PDF, Linear Transformation

Posted by Rico's Nerd Cluster on February 13, 2017

PDF

“Variate” is basically a synonym to “random variable”. If we have a vector of random variables and we want to find their joint distributution, then we call this “multivariate” distribution.

If all variates have PDFs (probability density function) of Gaussian distributions, then the joint distribution is:

\[\begin{gather*} \begin{aligned} & p = \frac{1}{(2 \pi)^{n/2}|\Sigma|^{1/2}} exp(-\frac{1}{2} (x - \mu)^T \Sigma^{-1} (x - \mu)) \end{aligned} \end{gather*}\]

Where:

  • n is the number of variates
  • $\Sigma$ is the covariance matrix.
  • $ \Sigma $ is the determinant of the covariance matrix.
  • $\mu$ is an n-vector $[\mu_1 … \mu_n]$

Example:

Given:

\[\begin{gather*} \begin{aligned} & \mu = [0, 1] \\ & \Sigma = \begin{bmatrix} 1 & 0.5 \\ 0.5 & 2 \end{bmatrix} \end{aligned} \end{gather*}\]

We know:

\[\begin{gather*} \begin{aligned} & |\Sigma| = det(\Sigma) = 2 - 0.25 = 1.75 \\ & \Sigma^{-1} = \begin{bmatrix} 1.14 & -0.29 \\ -0.29 & 0.57 \end{bmatrix} \end{aligned} \end{gather*}\]

So at point x = [1,1], we can compute the pdf:

\[\begin{gather*} \begin{aligned} & x - \mu = [1, 0] \\ & (x - \mu)^T \Sigma^{-1} (x - \mu) = 1.14 \\ & \text{pdf([1,1])} = \frac{1}{(2 \pi)1.75^{1/2}} exp(1.14) \end{aligned} \end{gather*}\]

As can be seen, the final pdf value is always a number. Here’s an illustration from Wikipedia:

A Word On The Covariance Matrix

An unbiased covariance matrix is $\frac{1}{M-1} \sum_N(x_m - \mu_m)(x_m - \mu_m)^T$. In MLE (Maximum Likelihood Estimate), it’s a biased one: $\frac{1}{N} \sum_M(x_m - \mu_m)(x_m - \mu_m)^T$

  • m is the number of observations of the joint probability: $x_m = [x1, x2 …]$

Meanwhile, the covariance matrix is a symmetric, positive semi-definite matrix.

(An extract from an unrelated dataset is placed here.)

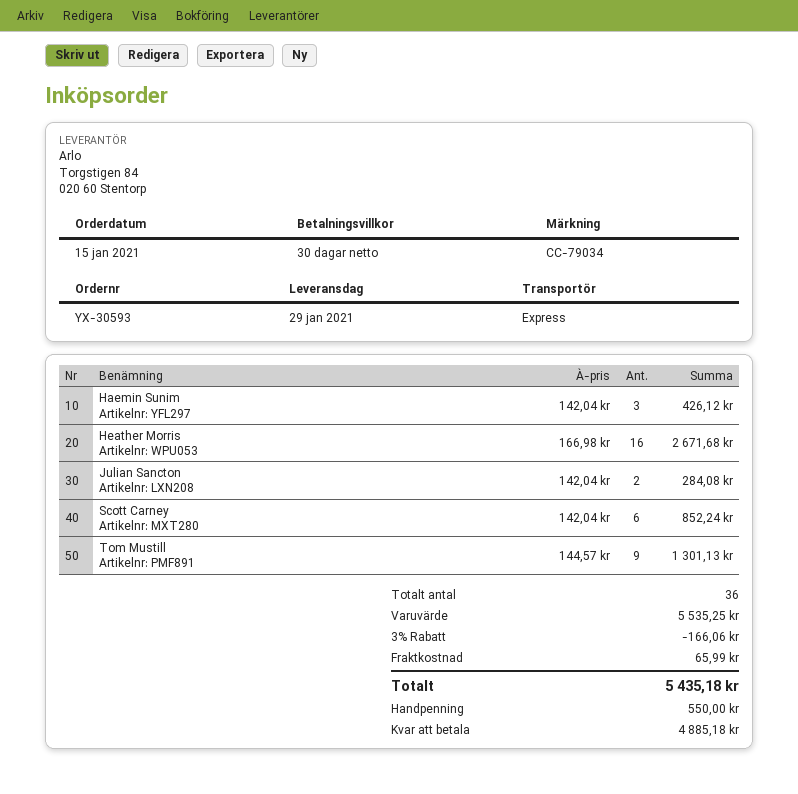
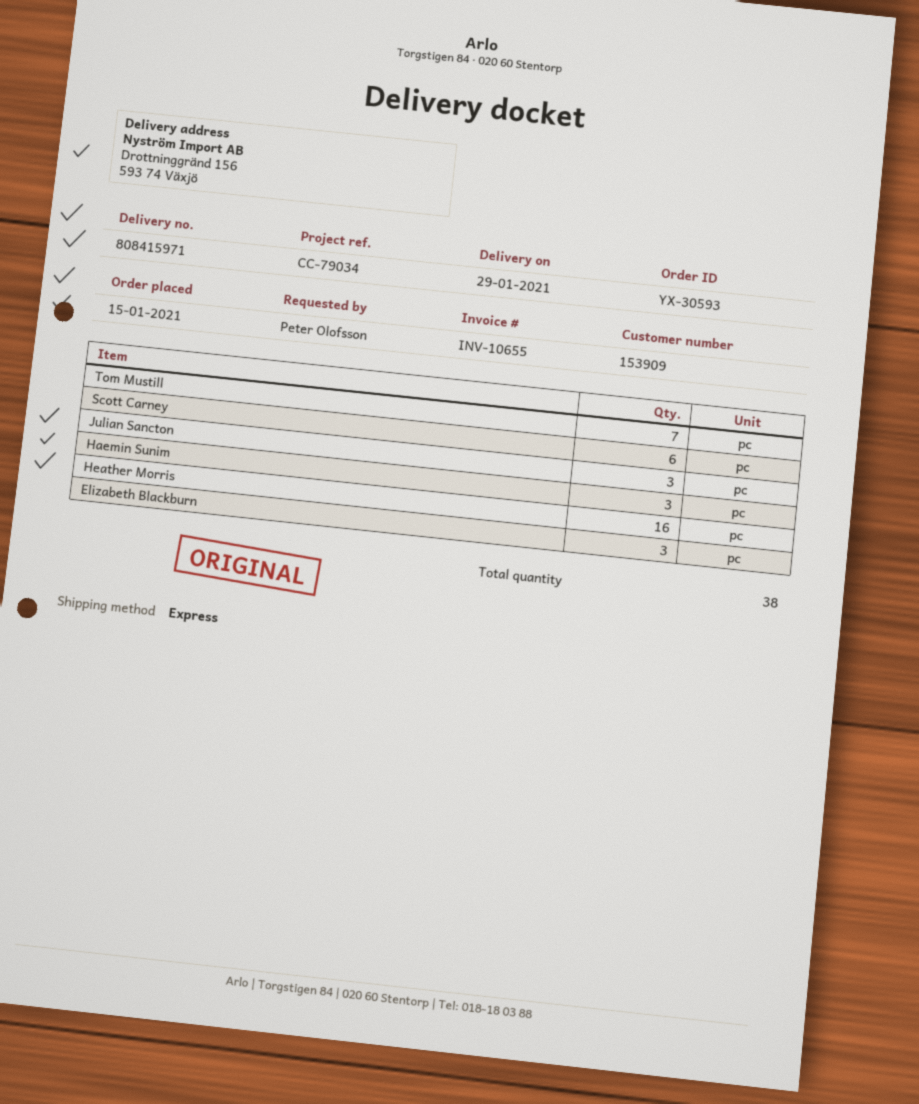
Julian Sancton: 2 -> 3
Tom Mustill: 9 -> 7
Elizabeth Blackburn: none -> 3
total quantity: 36 -> 38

How to estimate a multivariate Gaussian distribution’s Covariance Matrix?

\[\begin{gather*} \begin{aligned} & -log(p) \propto ((x - \mu)^T \Sigma^{-1} (x - \mu)) \\ & \text{Hessian: } D^2(-log(p)) = \Sigma^{-1} \end{aligned} \end{gather*}\]

Linear Transformation

If we have two joint distributions: $y = Ax + b$, where x has a mean vector $\mu_x$, covariance matrix $\Sigma_x$, then:

\[\begin{gather*} \begin{aligned} & \mu_y = \mu_x + b \\ & \Sigma_y = A^T \Sigma_x A \end{aligned} \end{gather*}\]